Before he can decide how he wants to answer, his traitor of a stomach answers for him. The captain chuckles, walking over to a drawer and opening it, returning with a roll of bread in their hands.
"Don't be stubborn," they say, still speaking softly, softly, always softly now, as they hold the roll up to his mouth. "It's just bread. Good bread, but just bread."
Virgil warily opens his mouth to take a bite. The captain doesn't move, letting him tear off a piece of the bread.
…of course it has to taste good. Of course it does.
"Easy," comes the low voice as he tries to wolf down the bread in earnest, "I'm not going to take it away from you. You can slow down, don't make yourself sick."
He does manage to slow down, just a little bit. The captain doesn't say anything, just holds the roll still until he can figure out how to rip off the next bite. They place the last bite delicately into his mouth and smile.
"Better?" He nods begrudgingly. "Good. Are you thirsty?"
"Why are you doing this?"
To their credit, the captain only pauses. "Doing what?"
"This." He gestures as best he can. "Food. Drink. Not killing me."
"You make it sounds as if you're complaining."
Shit.
"Hush," they say, softer again, a slight bit of amusement in their voice as they continue to fuss with a bottle, "it's alright, I'm not angry."
"…that's not answer," Virgil prods warily.
"Believe me, I am not thrilled about using up precious rations," they say as they turn back, "but I would be less thrilled if you were to faint from undernourishment or dehydration. I'd be liable to handle your catatonic form and I don't think either of us wants that again."
Virgil's hands twitch slightly as the captain leans against the desk, the bottle finally in the light enough for him to properly identify it as a tankard of…something.
"And, as I said, I'm not going to hurt you."
"What's in that, then?"
"Ale." They take a sip themselves to prove it. "See?"
A hand cups his head and raises the tankard to his lips. He takes a deep breath, closes his eyes, and drinks. The taste is…unfamiliar, but not altogether unpleasant. They keep it there until Virgil pulls away slightly, setting it on the desk.
"Now," they continue, "I may not be one of the captains in that precious upper circle, but I know my way around these parts well enough to recognize someone of the Prince's ilk when I see them."

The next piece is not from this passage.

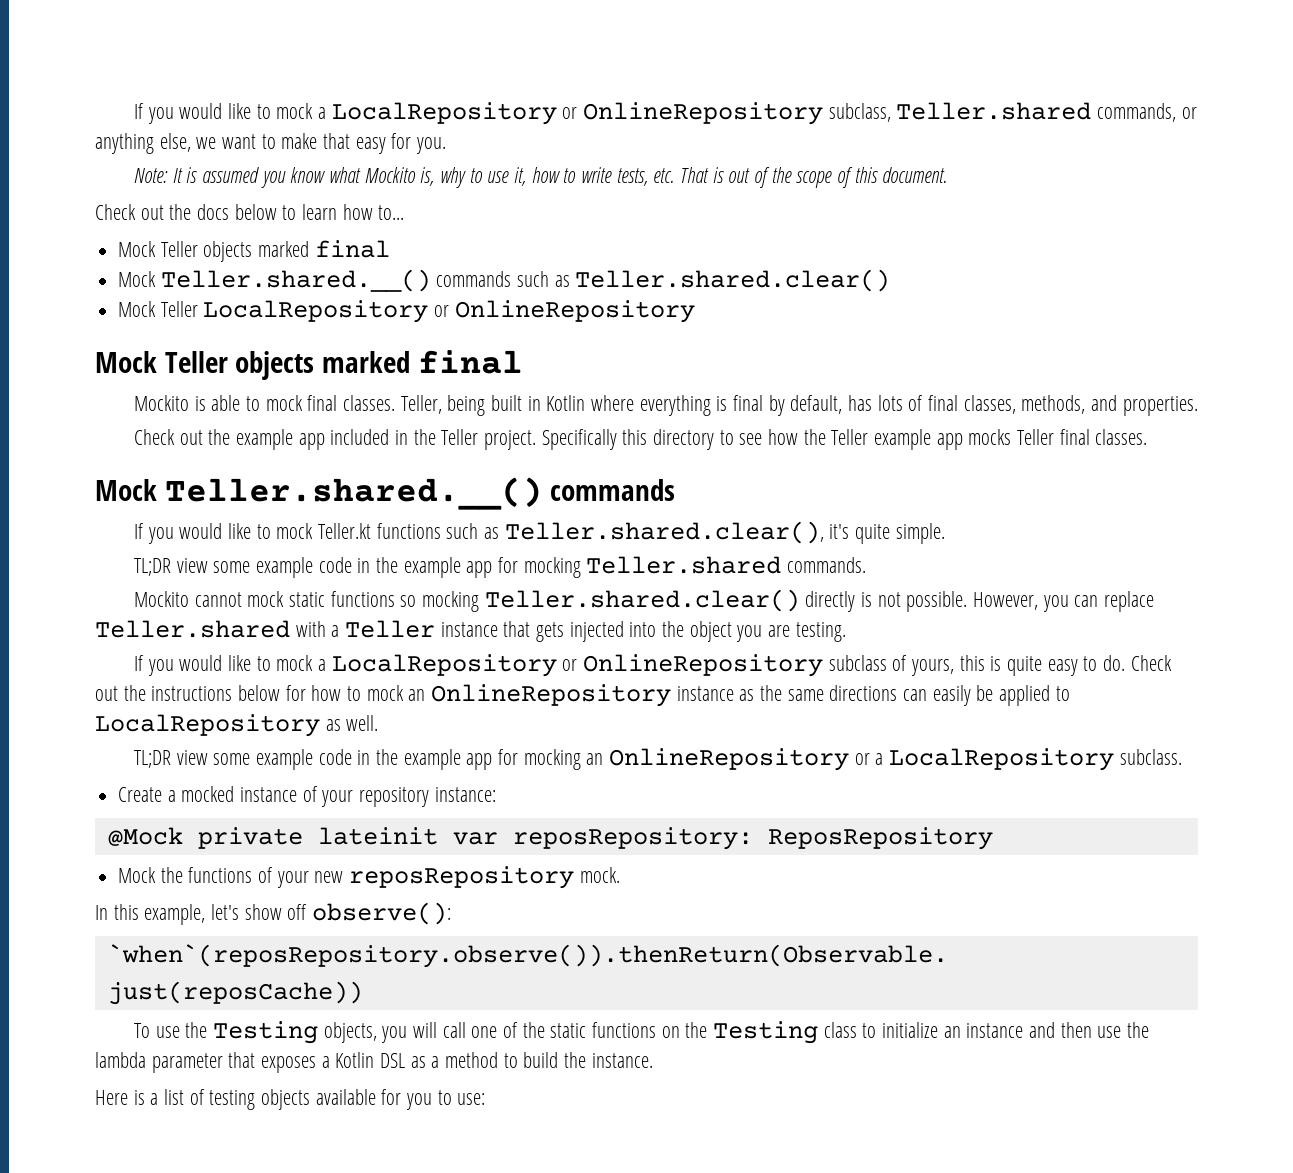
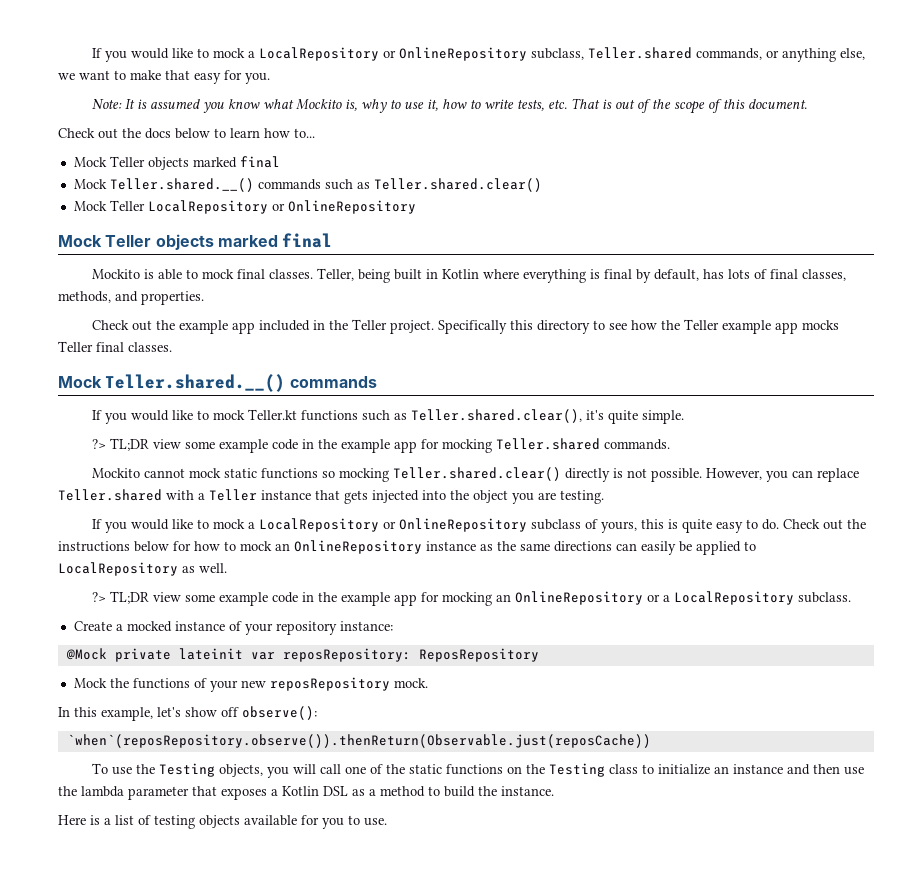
(945, 533) none -> [92,439,107,449] ?>
(379, 723) none -> [92,592,107,602] ?>
[457,1093,486,1105] use: -> [364,818,387,826] use.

Virgil tenses. The captain rolls their eyes—fondly? No, surely not—and taps his ankle with the toe of their boot.
"Don't look so frightened, little stowaway, I'm not exactly about to hold you for ransom, I'm not looking to have my ship slashed to timbers. I only mean that you're not exactly inconspicuous here."
"So?"
"So, if you're going to get caught sneaking around, you might want to know that not everyone has as discerning an eye as I do, and some of those pretty trinkets around your neck would have other captains ready to slit it over them."
"If you're aiming for comforting, you're really fucking missing."
The captain lets out a surprised bark of laughter. "Feisty! Where was this earlier? Is a roll of bread and a sip of ale all it takes to reignite that spark in you? I'm not in the habit of comforting stowaways, but I am quite practiced in telling people when they've been remarkably foolish."
Virgil glares at them and they shake their head, still chuckling.
"You're about as intimidating as a kitten, little stowaway, you can save your glares."
"What the hell do you want?"
"You're a fascinating creature," they say, "and I'd hate to see something truly awful happen to you. And I must admit, I am curious as to what could have happened to drive you so far away from the safety of the inland villages."
He bites his tongue. He's not going to spill his guts. He's not. The Imagination may be a great many things, but good at keeping things from Roman and Remus, it isn't. The captain doesn't say anything else for a long moment, before their boot nudges Virgil's ankle again.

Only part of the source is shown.